Musique Anniversaires

Fais gaffe au Pez J

’ai sonné vers 11 heures. C’est Priscilla qui est venue m’accueillir, jappant éperdument derrière la porte. Le sale « rocket » s’acharne sur le lino. J’ai insisté plusieurs fois avant de percevoir le bruit du déambulateur heurtant les murs du couloir. J’entends tonton vociférer à travers la porte pendant qu’il s’affaire à la déverrouiller. Engoncé dans un peignoir aux pans élimés, il a déjà chaussé ses larges lunettes cerclées d’or. À chaque doigt brille une bague étincelante lorsqu’il tend sa main pour me prier d’entrer. Ses cheveux, brunis par quelques artifices chimiques, sont pris dans un filet. Composant avec son embonpoint, je le contourne pour l’embrasser, lâchant un

« bon anniversaire » noué. Nous sommes le 8 janvier et Honky fête aujourd’hui ses 75 ans. Comme chaque année, je vais passer la journée avec mon oncle et vais devoir conduire sa voiture, sa Simca Versailles bicolore. « Une américaine à la française. » Honky s’installe sur la banquette s’apprêtant, selon le rituel, à « pomper trois fois » sur l’accélérateur. Penché sur le tableau de bord, marmonnant son incantation favorite « It’s now or never », il applique de la pointe de ses boots en daim bleu de délicates pressions sur la large pédale caoutchoutée.
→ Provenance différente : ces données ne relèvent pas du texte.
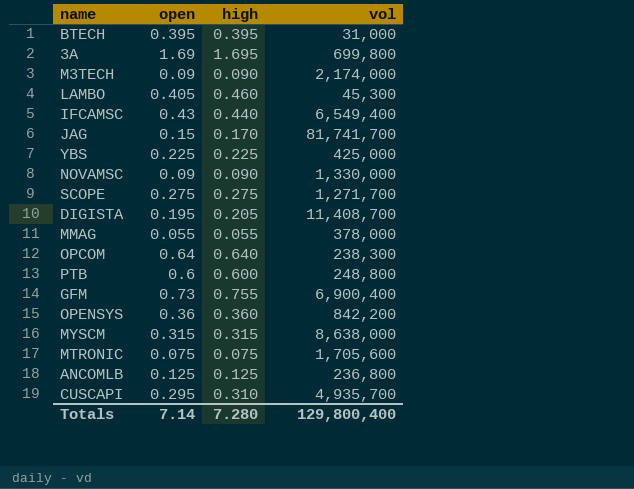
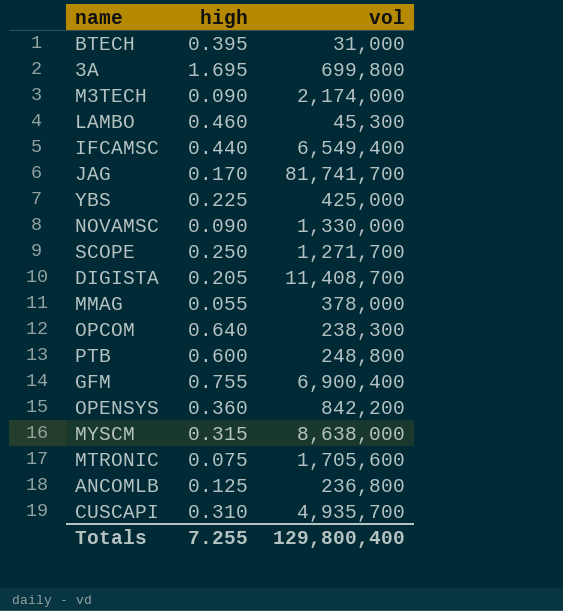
column open | position: 2 -> none
SCOPE | high: 0.275 -> 0.250
Totals | high: 7.280 -> 7.255

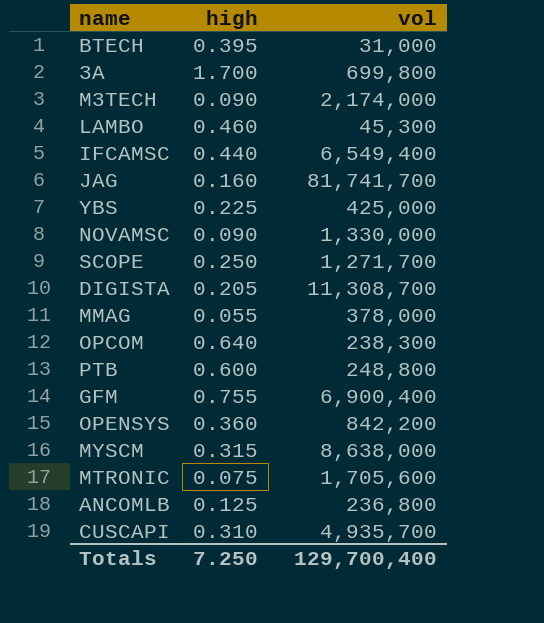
3A | high: 1.695 -> 1.700
JAG | high: 0.170 -> 0.160
DIGISTA | vol: 11,408,700 -> 11,308,700
Totals | high: 7.255 -> 7.250
Totals | vol: 129,800,400 -> 129,700,400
Arborant un sourire satisfait, il me laisse les commandes. Direction le centre commercial. Beaulieu, comme la « bitch » ! Le voici parvenu au Graceland de la consommation, avec une « fever » manifeste. Car c’est aussi l’anniversaire du King. Pour l’occasion, Honky a revêtu ses plus beaux attributs. « Comme le Pelvis un soir de show à Las Vegas. » Sa veste tinte au son des brillants incrustés sur la poitrine, les manches et le dos. Elle brille littéralement. Comme les yeux des gens, incrédules, nous croisant sur le parking du B$$$$$ King où il a l’intention de nous faire déjeuner. D’immenses « 75 » lumineux clignotent au fronton du fast-food. Avant de se jeter sur son menu « Love me tender », Honky avale une poignée de pilules avec du soda et se lance dans son activité digestive favorite : roter des standards. La salle se retourne, effarée, aux premières mesures d’un Hound Dog retentissant. Ma gêne s’amplifie encore lorsque, dans les rayons du King J$$$$, Honky se met à hurler « Take care of business* » en découvrant le prix prohibitif de la poupée à l’effigie d’Elvis qu’il comptait s’offrir pour leurs 75 ans. Meurtri dans sa chair, faute d’argent, il se rabat sur le Pez. Moody Blue**. • Pierre Labardant * Connue également sous les initiales T.C.B, cette expression était la maxime utilisée par le King pour mener la Memphis Mafia qui l’entourait chez lui et dans ses tournées. Elle est même gravée sur sa tombe. ** « Moody Blue » est le titre du dernier album d’Elvis Presley dont une partie a été enregistrée en 1976 par un King déclinant, soutenu par force médications, dans la Jungle Room, une salle spécialement aménagée à Graceland.